You can run large-ish MoE model at good speeds, like gpt-oss-120b, it's snappy enough even with big context.
But large and dense at the same time is a bit slow.
Running a local LLM will be a load of money for something much slower than the api providers though.
Makes sense regarding the MoE performance. I am not sure the cost argument holds up for high volume workloads though. If you are running batch jobs 24/7 the hardware pays for itself in a few months compared to API opex. It really just comes down to utilization.
Do you have specific t/s numbers for those dense models? I'm curious just how severe the memory bandwidth bottleneck gets in practice.
I'm not sure I agree on the cost aspect though. For high-volume production workloads the API bills scale linearly and can get painful fast. If you can amortize the hardware over a year and keep the data local for privacy, the math often works out in favor of self-hosting.
For Qwen2.5-72B-Instruct-Q5_K_M at 32k context, I fed it a 26k token file (truncated fiction novel) asking it to summarize, and it input processed at 224 tok/s and output generated at 3 tok/s. Not really good enough for interactive use without frustration. Not just from watching it reply, but also the long wait for it to actually read the book.

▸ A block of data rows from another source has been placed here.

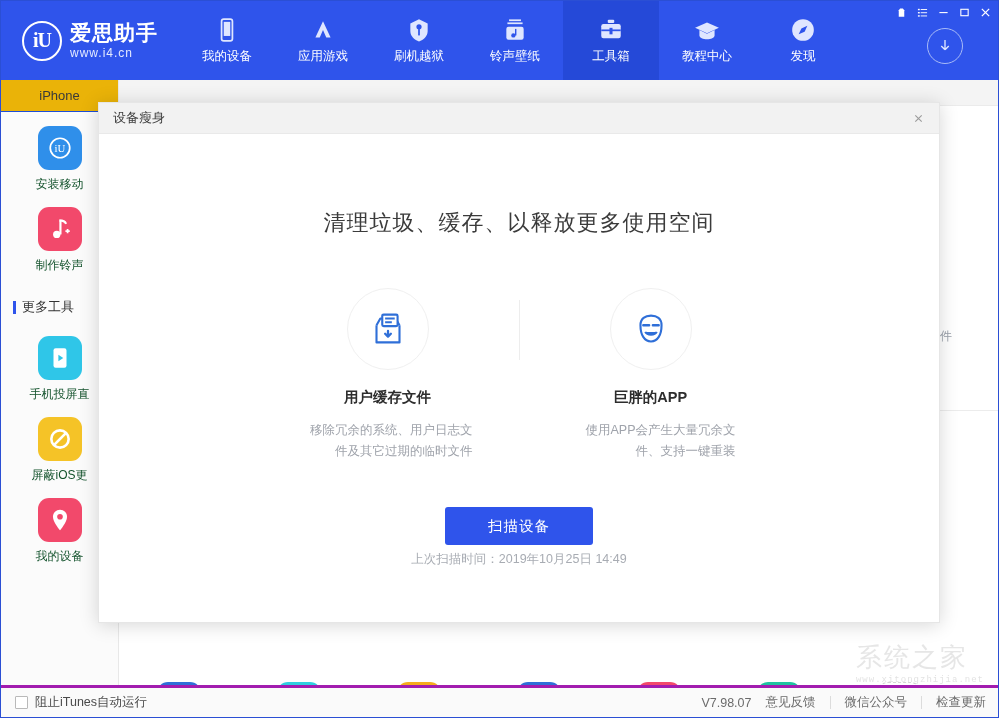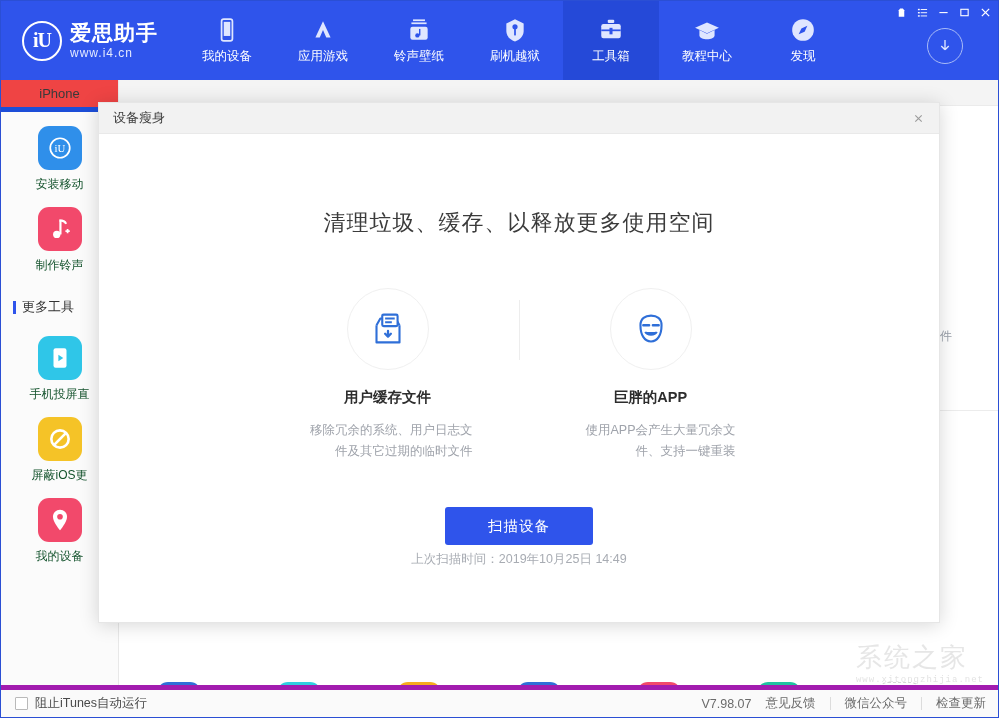--- a/index.html
+++ b/index.html
@@ -79,22 +79,22 @@
 
   
   .sidebar {
     position: absolute; left: 0; top: 79px;
     width: 118px; height: 607px;
     background: #fbfbfb;
     border-right: 1px solid #e8e8e8;
   }
   .device-tab {
     height: 32px; display: flex; align-items: center; justify-content: center;
-    font-size: 13px; color: #3a3a3a; background: #ef4444;
-    border-bottom: 5px solid #1d4ed8;
+    font-size: 13px; color: #3a3a3a; background: #eab308;
+    border-bottom: 1px solid #1d4ed8;
   }
   .side-group {
     display: flex; align-items: center; gap: 6px;
     padding: 14px 0 6px 12px;
   }
   .side-group-bar { width: 3px; height: 13px; background: #2f54eb; }
   .side-group-label { font-size: 13px; color: #333; }
   .side-item {
     display: flex; flex-direction: column; align-items: center;
     gap: 6px; margin-top: 14px;
@@ -216,21 +216,21 @@
     letter-spacing: 1px;
   }
   .scan-time {
     margin-top: 6px; font-size: 12.5px; color: #a8acb3;
   }
 
   
   .footer {
     position: absolute; left: 0; bottom: 0;
     width: 999px; height: 32px;
-    background: #fafafa; border-top: 5px solid #a21caf;
+    background: #fafafa; border-top: 3px solid #a21caf;
     display: flex; align-items: center;
     padding: 0 14px;
     z-index: 60;
   }
   .footer-left { display: flex; align-items: center; gap: 7px; cursor: pointer; }
   .fchk {
     width: 13px; height: 13px; border: 1px solid #b9b9b9;
     background: #fff; border-radius: 1px;
   }
   .footer-left span { font-size: 12.5px; color: #4a4a4a; }
@@ -279,38 +279,38 @@
         <span class="nav-icon">
           <svg viewBox="0 0 24 24">
               <path d="M12 4 L19 19 H15 L12 12 L9 19 H5 Z" fill="#dfe6ff"></path>
             </svg>
         </span>
         <span class="nav-label">应用游戏</span>
       </div>
       <div class="nav-item">
         <span class="nav-icon">
           <svg viewBox="0 0 24 24">
+              <path d="M12 2 L20 6 V13 C20 18 16 21.5 12 22.5 C8 21.5 4 18 4 13 V6 Z" fill="#dfe6ff"></path>
+              <circle cx="12" cy="9" r="2.4" fill="#2f54eb"></circle>
+              <rect x="11.2" y="11" width="1.6" height="6" fill="#2f54eb"></rect>
+            </svg>
+        </span>
+        <span class="nav-label">刷机越狱</span>
+      </div>
+      <div class="nav-item">
+        <span class="nav-icon">
+          <svg viewBox="0 0 24 24">
               <rect x="4" y="9" width="16" height="12" rx="2" fill="#dfe6ff"></rect>
               <rect x="5" y="5" width="14" height="1.6" fill="#dfe6ff"></rect>
               <rect x="6.5" y="2.2" width="11" height="1.6" fill="#dfe6ff"></rect>
               <circle cx="10.5" cy="17" r="2" fill="#2f54eb"></circle>
               <rect x="12" y="11" width="1.3" height="6" fill="#2f54eb"></rect>
             </svg>
         </span>
         <span class="nav-label">铃声壁纸</span>
-      </div>
-      <div class="nav-item">
-        <span class="nav-icon">
-          <svg viewBox="0 0 24 24">
-              <path d="M12 2 L20 6 V13 C20 18 16 21.5 12 22.5 C8 21.5 4 18 4 13 V6 Z" fill="#dfe6ff"></path>
-              <circle cx="12" cy="9" r="2.4" fill="#2f54eb"></circle>
-              <rect x="11.2" y="11" width="1.6" height="6" fill="#2f54eb"></rect>
-            </svg>
-        </span>
-        <span class="nav-label">刷机越狱</span>
       </div>
       <div class="nav-item active">
         <span class="nav-icon">
           <svg viewBox="0 0 24 24">
               <rect x="9" y="2.5" width="6" height="3" rx="1" fill="#dfe6ff"></rect>
               <rect x="3" y="6.5" width="18" height="13" rx="2" fill="#dfe6ff"></rect>
               <rect x="10.6" y="10" width="2.8" height="6" fill="#2f54eb"></rect>
               <rect x="3" y="11.5" width="18" height="1.6" fill="#2f54eb"></rect>
             </svg>
         </span>

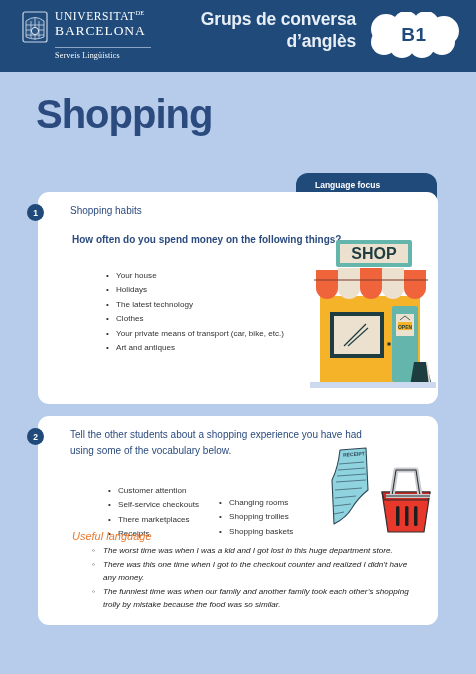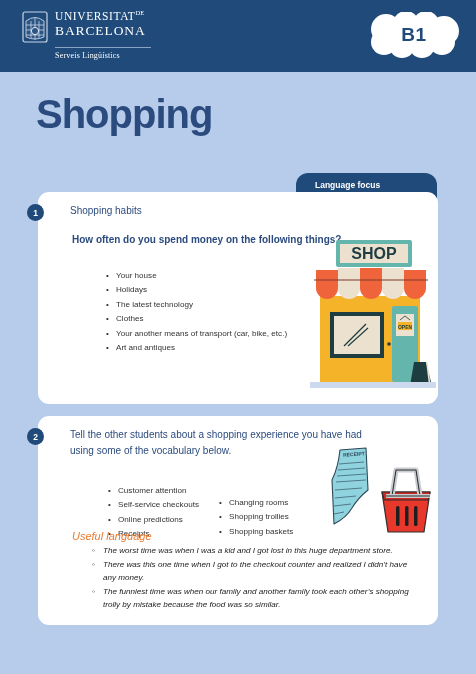--- a/index.html
+++ b/index.html
@@ -286,20 +286,24 @@
       </svg>
       <div class="logo-words">
         <div class="logo-univ"><span>UNIVERSITAT</span><span class="sup">DE</span></div>
         <div class="logo-bcn">BARCELONA</div>
       </div>
     </div>
     <div class="logo-rule"></div>
     <div class="logo-serveis">Serveis Lingüístics</div>
   </div>
 
+  <div class="header-title">
+    <div>Grups de conversa</div>
+    <div>d’anglès</div>
+  </div>
 
   <div class="level-badge">
     <svg viewBox="0 0 100 46" width="100" height="46">
       <g fill="#ffffff">
         <circle cx="22" cy="17" r="15"></circle>
         <circle cx="42" cy="12" r="13"></circle>
         <circle cx="62" cy="12" r="13"></circle>
         <circle cx="80" cy="19" r="15"></circle>
         <circle cx="20" cy="30" r="13"></circle>
         <circle cx="38" cy="33" r="13"></circle>
@@ -329,21 +333,21 @@
   <div class="num-circle">1</div>
   <div class="card-heading">Shopping habits</div>
 
   <div class="prompt" id="q-how-often">How often do you spend money on the following things?</div>
 
   <ul class="bullets" id="list-spend">
     <li>Your house</li>
     <li>Holidays</li>
     <li>The latest technology</li>
     <li>Clothes</li>
-    <li>Your another means of transport (car, bike, etc.)</li>
+    <li>Your private means of transport (car, bike, etc.)</li>
     <li>Art and antiques</li>
   </ul>
 
 
   <svg class="shop-art" viewBox="0 0 126 158">
 
     <rect x="10" y="62" width="100" height="86" fill="#f5b32a"></rect>
 
     <rect x="26" y="6" width="76" height="27" rx="2" fill="#64b6ad"></rect>
     <rect x="30" y="10" width="68" height="19" fill="#ece0cf"></rect>
@@ -379,21 +383,21 @@
   </svg>
 </div>
 
 <div class="card" id="card-2">
   <div class="num-circle">2</div>
   <div class="card-heading">Tell the other students about a shopping experience you have had using some of the vocabulary below.</div>
 
   <ul class="bullets" id="list-vocab-a">
     <li>Customer attention</li>
     <li>Self-service checkouts</li>
-    <li>Online predictions</li>
+    <li>There marketplaces</li>
     <li>Receipts</li>
   </ul>
 
   <ul class="bullets" id="list-vocab-b">
     <li>Changing rooms</li>
     <li>Shopping trollies</li>
     <li>Shopping baskets</li>
   </ul>
 
   <div class="useful-label">Useful language</div>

On the same hardware gpt-oss-120b at 128k context, I fed it a longer version of the input (a whole novel, 97k tok), and it input processed at 1650 tok/s and output generated at 27 tok/s. Just fast enough IMO
I bought it primarily so I could learn some of the toolchain for fine-tuning / training stuff, not so much for running inference, which its only "ok" at.

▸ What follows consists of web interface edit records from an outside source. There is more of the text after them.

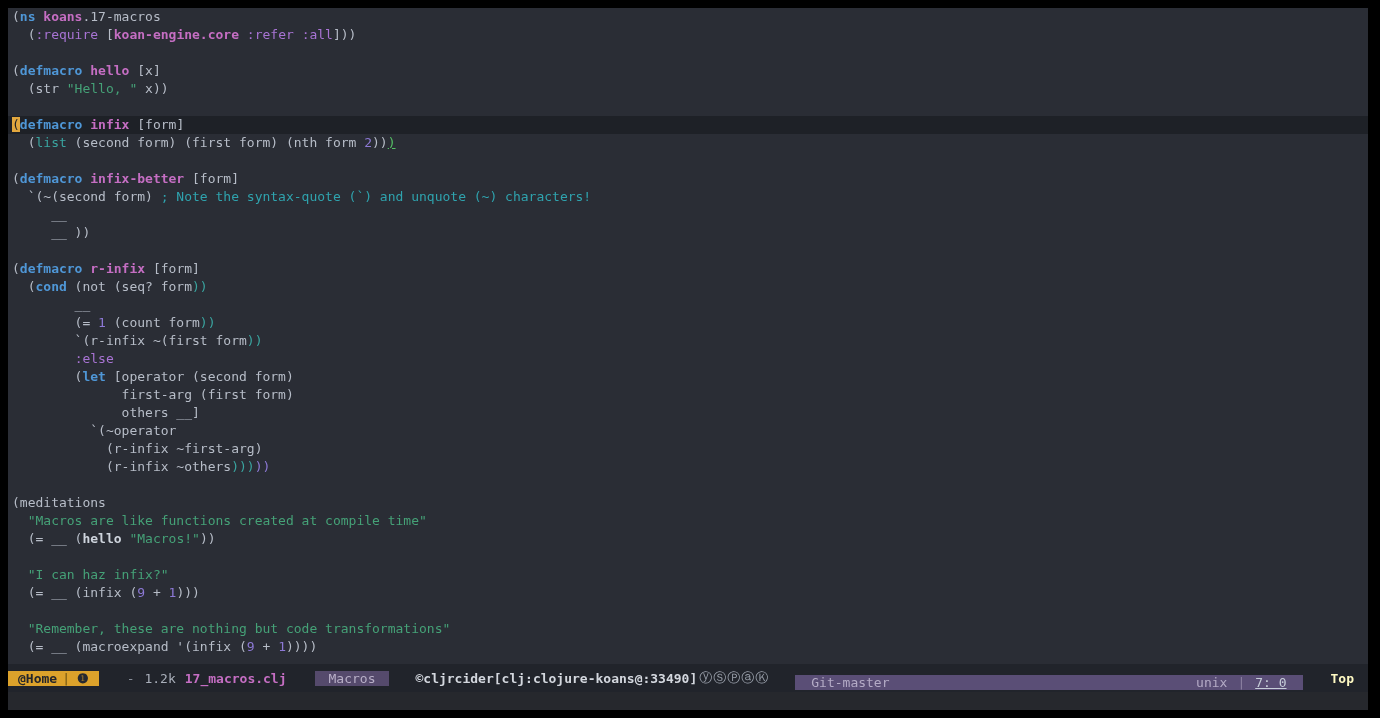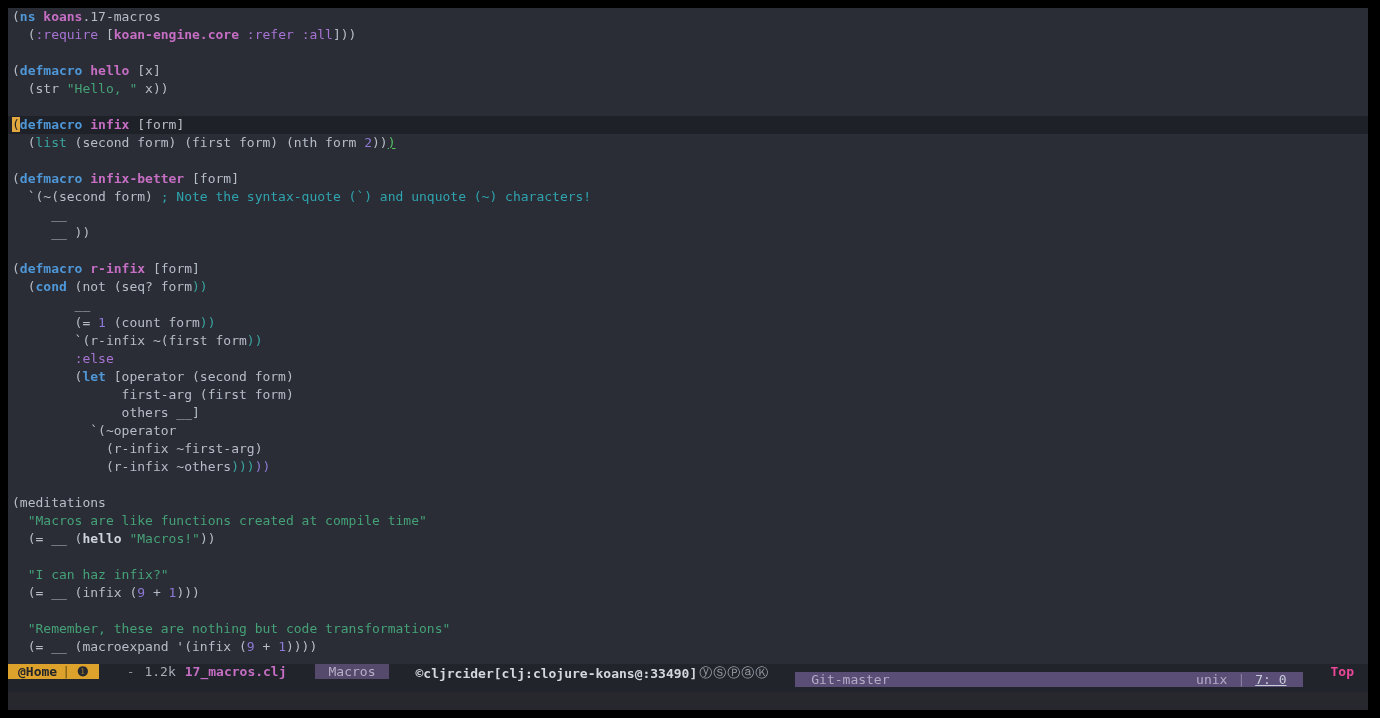--- a/index.html
+++ b/index.html
@@ -17,39 +17,39 @@
   .c-ckw{color:#a874d4;}
   .c-num{color:#8d79d6;}
   .c-str{color:#45a177;}
   .c-com{color:#2fa3ae;}
   .c-teal{color:#3aa5a0;}
   .c-bold{color:#ced4dd;font-weight:bold;}
   .cursor{background:#e2a73e;color:#1e2126;}
   .match{color:#55c065;text-decoration:underline;}
   .spacer{flex:1 1 auto;}
   
-  .modeline{flex:0 0 28px;display:flex;align-items:flex-start;font-size:13px;
+  .modeline{flex:0 0 28px;display:flex;align-items:center;font-size:13px;
             background:#21242b;color:#b4abc6;overflow:hidden;}
   .seg{display:flex;align-items:center;white-space:nowrap;}
   .seg-ws{background:#dca22b;color:#23252b;font-weight:bold;padding:0 10px;}
   .seg-ws .badge{margin-left:2px;color:#262930;}
   .seg-ws .vbar{margin:0 5px;color:#6d5312;font-weight:normal;}
   .seg-dark{background:#21242b;padding:0 14px;}
   .seg-file .modified{color:#878d98;margin-right:10px;}
   .seg-file .size{color:#a9afba;margin-right:9px;}
   .seg-file .fname{color:#c56ec3;font-weight:bold;}
   .seg-mode{background:#554a6c;color:#b8afc7;padding:0 14px;}
   .seg-minor{background:#21242b;color:#d3d7de;font-weight:bold;padding:0 12px;}
   .seg-minor .micons{color:#9aa0ab;font-weight:normal;margin-left:2px;letter-spacing:1px;}
   .seg-git{background:#5a4e76;color:#b4abc6;padding:0 16px;flex:1 1 auto;margin-top:8px;}
   .seg-git .right{margin-left:auto;display:flex;align-items:center;}
   .seg-git .enc{color:#b4abc6;}
   .seg-git .vdiv{color:#8a80a0;margin:0 10px;}
   .seg-git .pos{color:#c6cdd8;text-decoration:underline;}
-  .seg-top{background:#21242b;color:#ec4899;font-weight:bold;padding:0 14px;}
+  .seg-top{background:#21242b;color:#fef9c3;font-weight:bold;padding:0 14px;}
   .sep{flex:0 0 14px;}
   .sep1{background:linear-gradient(to bottom right,#dca22b 49.5%,#21242b 50.5%);}
   .sep2{background:linear-gradient(to top right,#21242b 49.5%,#554a6c 50.5%);}
   .sep3{background:linear-gradient(to bottom right,#554a6c 49.5%,#21242b 50.5%);}
   .sep4{background:linear-gradient(to top right,#21242b 49.5%,#5a4e76 50.5%);}
   .sep5{background:linear-gradient(to top right,#5a4e76 49.5%,#21242b 50.5%);}
   
   .echo{flex:0 0 18px;background:#26282d;}
 </style>
 </head>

If I was primarily interested in that, I would have probably bought one of the cheaper Strix Halo machines.
It's also just a decent non-Mac ARM64 workstation, with large quantities of RAM. Which in 2026 is a bit of unicorn.
I would love to see a comparison between the A725 and X925 cores.
Not quite in the same depth, but there are some more general benchmarks across all cores and latencies here: https://github.com/geerlingguy/sbc-reviews/issues/92
Wow, this repo and the ai-benchmarks repo are the ones I wanted https://github.com/geerlingguy/ai-benchmarks/issues/34
Thank you for doing these. Earned a star and a watch from me on both! Minor sponsor donation as gratitude.
Would be sick to have an RSS feed for your data releases.
Will consider that at some point; a lot of the time is just spent getting the data, heh.
Note to myself: Cortex X925 was originally called X5. The Current Generation X930 is now called C1-Ultra used in Mediatek 9500.